WHAT TO PRODUCE => Below are records that should be duplicated exactly, with no image retained.

Start of EXERCISE MATERIAL

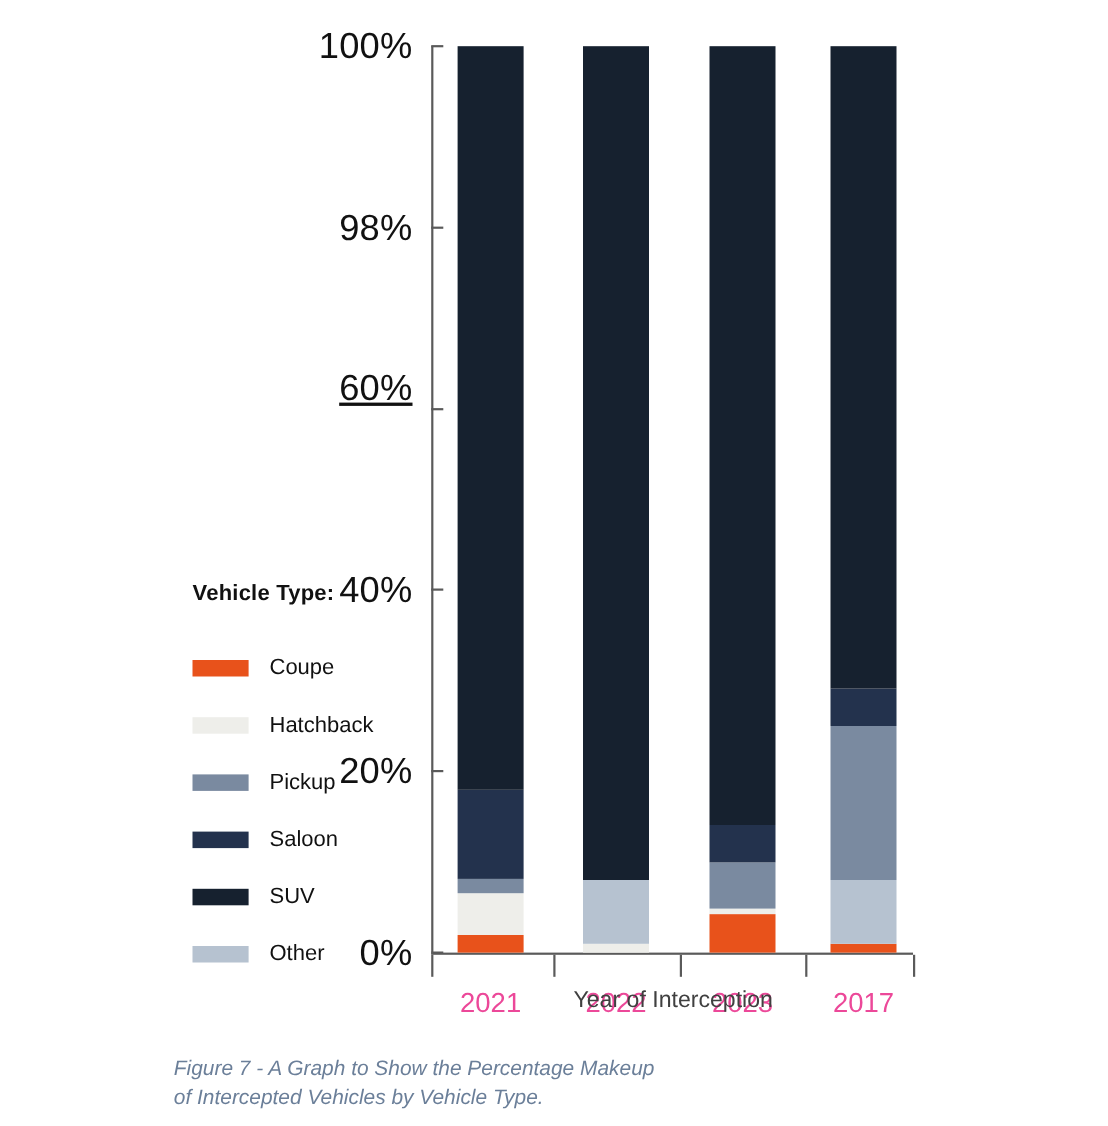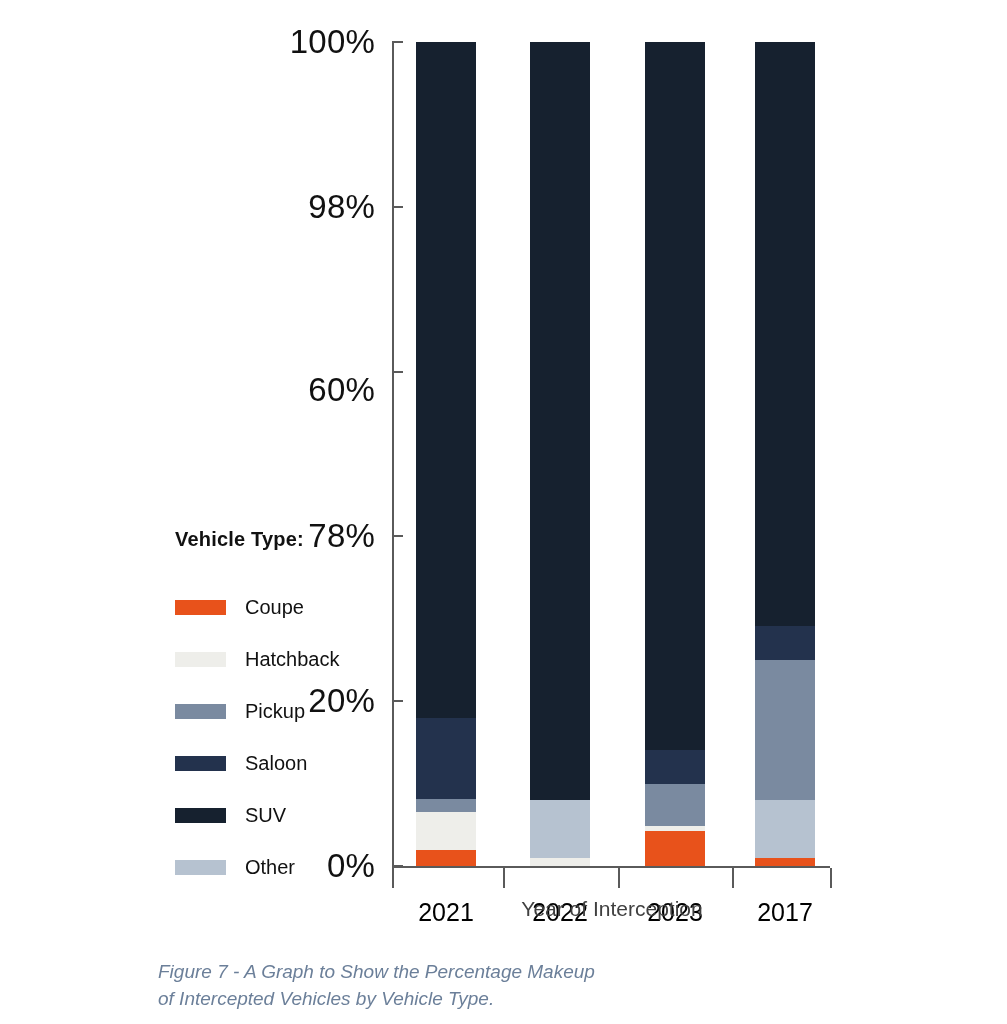--- a/index.html
+++ b/index.html
@@ -73,21 +73,21 @@
     height: 20px;
     background: #5a5a5a;
   }
 
   .xlabel {
     position: absolute;
     top: 856px;
     width: 120px;
     text-align: center;
     font-size: 25px;
-    color: #000000;
+    color: #ec4899;
     transform: translateX(-50%);
   }
 
   .bar {
     position: absolute;
     width: 60px;
     bottom: 0;
     height: 824px;
   }
   .seg {
@@ -188,23 +188,23 @@
 
   <div id="plot">
     <div class="axis-line-y"></div>
     <div class="axis-line-x"></div>
     <div id="yticks">
         <div class="ytick" style="top: 823px;"></div>
         <div class="ylabel" style="top: 824px; left: -137px;">0%</div>
         <div class="ytick" style="top: 658.2px;"></div>
         <div class="ylabel" style="top: 659.2px; left: -137px;">20%</div>
         <div class="ytick" style="top: 493.4px;"></div>
-        <div class="ylabel" style="top: 494.4px; left: -137px;">78%</div>
+        <div class="ylabel" style="top: 494.4px; left: -137px;">40%</div>
         <div class="ytick" style="top: 328.6px;"></div>
-        <div class="ylabel" style="top: 348px; left: -137px;">60%</div>
+        <div class="ylabel" style="top: 311px; left: -137px; text-decoration: underline;">60%</div>
         <div class="ytick" style="top: 163.8px;"></div>
         <div class="ylabel" style="top: 164.8px; left: -137px;">98%</div>
         <div class="ytick" style="top: -1px;"></div>
         <div class="ylabel" style="top: 0px; left: -137px;">100%</div>
       </div>
     <div id="xticks">
         <div class="xtick" style="left: 0px;"></div>
         <div class="xtick" style="left: 111px;"></div>
         <div class="xtick" style="left: 226px;"></div>
         <div class="xtick" style="left: 340px;"></div>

End of EXERCISE MATERIAL

RESPONSE FOR THIS EXERCISE =>
--- a/index.html
+++ b/index.html
@@ -73,21 +73,21 @@
     height: 20px;
     background: #5a5a5a;
   }
 
   .xlabel {
     position: absolute;
     top: 856px;
     width: 120px;
     text-align: center;
     font-size: 25px;
-    color: #000000;
+    color: #ec4899;
     transform: translateX(-50%);
   }
 
   .bar {
     position: absolute;
     width: 60px;
     bottom: 0;
     height: 824px;
   }
   .seg {
@@ -188,23 +188,23 @@
 
   <div id="plot">
     <div class="axis-line-y"></div>
     <div class="axis-line-x"></div>
     <div id="yticks">
         <div class="ytick" style="top: 823px;"></div>
         <div class="ylabel" style="top: 824px; left: -137px;">0%</div>
         <div class="ytick" style="top: 658.2px;"></div>
         <div class="ylabel" style="top: 659.2px; left: -137px;">20%</div>
         <div class="ytick" style="top: 493.4px;"></div>
-        <div class="ylabel" style="top: 494.4px; left: -137px;">78%</div>
+        <div class="ylabel" style="top: 494.4px; left: -137px;">40%</div>
         <div class="ytick" style="top: 328.6px;"></div>
-        <div class="ylabel" style="top: 348px; left: -137px;">60%</div>
+        <div class="ylabel" style="top: 311px; left: -137px; text-decoration: underline;">60%</div>
         <div class="ytick" style="top: 163.8px;"></div>
         <div class="ylabel" style="top: 164.8px; left: -137px;">98%</div>
         <div class="ytick" style="top: -1px;"></div>
         <div class="ylabel" style="top: 0px; left: -137px;">100%</div>
       </div>
     <div id="xticks">
         <div class="xtick" style="left: 0px;"></div>
         <div class="xtick" style="left: 111px;"></div>
         <div class="xtick" style="left: 226px;"></div>
         <div class="xtick" style="left: 340px;"></div>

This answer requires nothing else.